Soybeans (Sep ’25) opened Tuesday near $10.24 ½ per bushel—roughly 12 ¼ cents under Friday’s $10.36 ¾ close—after a firmer finish last week that couldn’t fully offset softness in soymeal and soyoil. Managed money expanded a modest net-long stance into the weekend, while old-crop U.S. commitments stand at 50.869 MMT (100% of USDA’s target but behind average pace) and recent new-crop sales spiked to a marketing-year high of 1.37 MMT. Still, Brazilian premiums weakened as demand slowed and the stronger real weighed on local FOB values, while China continued to diversify origination across South America, keeping U.S. exporters dependent on seasonal windows and policy headlines.

Global Market Drivers

Trade policy set an uneven tone. Tokyo said any increase in U.S. rice purchases will stay within Japan’s existing duty-free quota and ruled out broader farm-tariff cuts, tempering talk of a larger agriculture chapter in the bilateral deal. The Philippines, by contrast, suspended rice imports for 60 days from Sept. 1, injecting uncertainty into near-term Asian rice flows.

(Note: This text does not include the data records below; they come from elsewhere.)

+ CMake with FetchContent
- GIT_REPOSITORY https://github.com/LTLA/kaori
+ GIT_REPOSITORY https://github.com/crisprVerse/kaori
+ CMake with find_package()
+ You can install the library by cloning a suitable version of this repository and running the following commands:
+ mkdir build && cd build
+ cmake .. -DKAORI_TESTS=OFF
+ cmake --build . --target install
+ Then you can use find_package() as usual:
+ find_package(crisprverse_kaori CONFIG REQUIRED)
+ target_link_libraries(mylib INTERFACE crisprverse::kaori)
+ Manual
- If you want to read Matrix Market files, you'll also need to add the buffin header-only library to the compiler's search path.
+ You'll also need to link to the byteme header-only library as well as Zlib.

Black Sea price leadership persisted. Russian export quotes fell again on weak demand and accelerating new-crop arrivals; analysts lifted August shipment estimates to ~4.1–4.2 MMT and see September near 4.1–4.3 MMT. Meanwhile, Russia is pressing China to approve imports of Russian winter wheat (currently only spring wheat/barley are allowed), a move that would further entrench Moscow in Asia’s milling wheat supply chain.

Ukraine mixed policy with momentum. Kyiv’s president signed a law imposing a 10% export duty on soybeans and rapeseed, reshaping farm margins and crush incentives just as August farm exports rose 15.6% m/m to ~4.0 MMT led by grains, oilseeds, and vegetable oils. Yet sunflower oil exports for 2024/25 fell 24% y/y to 4.73 MMT on smaller seed supplies and weak processing margins; 2025/26 sunseed and sunoil output forecasts were cut on weather, though India, Spain, and Italy remained key destinations for Ukrainian sunoil shipments.

Big Southern Hemisphere swings mattered. Australia upgraded 2025 wheat to ~33.8 MMT (with bigger barley and canola, too) after strong winter rains, adding weight to forward exportable supply. Across the Tasman, Argentina warned of frost risk following heavy late-August rains—beneficial for soil moisture and heading wheat, but with a threat profile that could trim quality if cold snaps persist. Argentina’s ag-export revenues also plunged 25% y/y in August and 55% m/m versus July, highlighting liquidity strains.

Vegetable oils tilted bullish in Asia. India’s August palm oil imports surged to a 13-month high (≈993k tons) on price advantage versus soyoil, with edible oil imports at ~1.6 MMT. Malaysia’s August palm exports rose 10.2% m/m, while Indonesia’s Jan–Jul palm shipments climbed ~11% y/y, collectively tightening regional stocks and underpinning benchmark palm futures.

Brazil’s micro-fundamentals diverged by commodity. CEPEA noted corn prices holding firm as sellers ration supply late in safrinha season and first-crop planting begins in the south; exports remain slower than a year ago despite decent daily pace. By contrast, soybean trades slowed on weaker demand and a softer FX tailwind; Paranaguá and Paraná indices eased 2.3% and 1.7% on the week, respectively. In wheat, Brazilian mills reported comfortable coverage and limited grain buying ahead of a larger 2025 harvest, keeping domestic prices under pressure.

Corporate and macro signals reinforced the biofuel/feed nexus. Amaggi and Inpasa agreed to form a JV to build at least three corn-ethanol plants (each ~2 MMT of corn capacity), pending antitrust approval—evidence of Brazil’s deepening corn-to-fuel integration. In the U.S., weekly beef production rose to 488 million lbs while pork slipped, modestly nudging near-term feed demand and by-product flows.

Weather stayed in the driver’s seat. The U.S. Northern and Central Plains/Midwest face back-to-back fronts bringing cooler, drier air and spot frost risks (northern tier), potentially curbing late development; Europe’s showery pattern aids immature summer crops and preps soils for winter wheat; Brazil’s far south trends wetter into the weekend as Central Brazil waits for the rainy season; the Black Sea stays hot and dry, a poor setup for winter wheat planting later this month. India is set for above-average September monsoon rains—supportive for reservoirs but risky for late summer crops.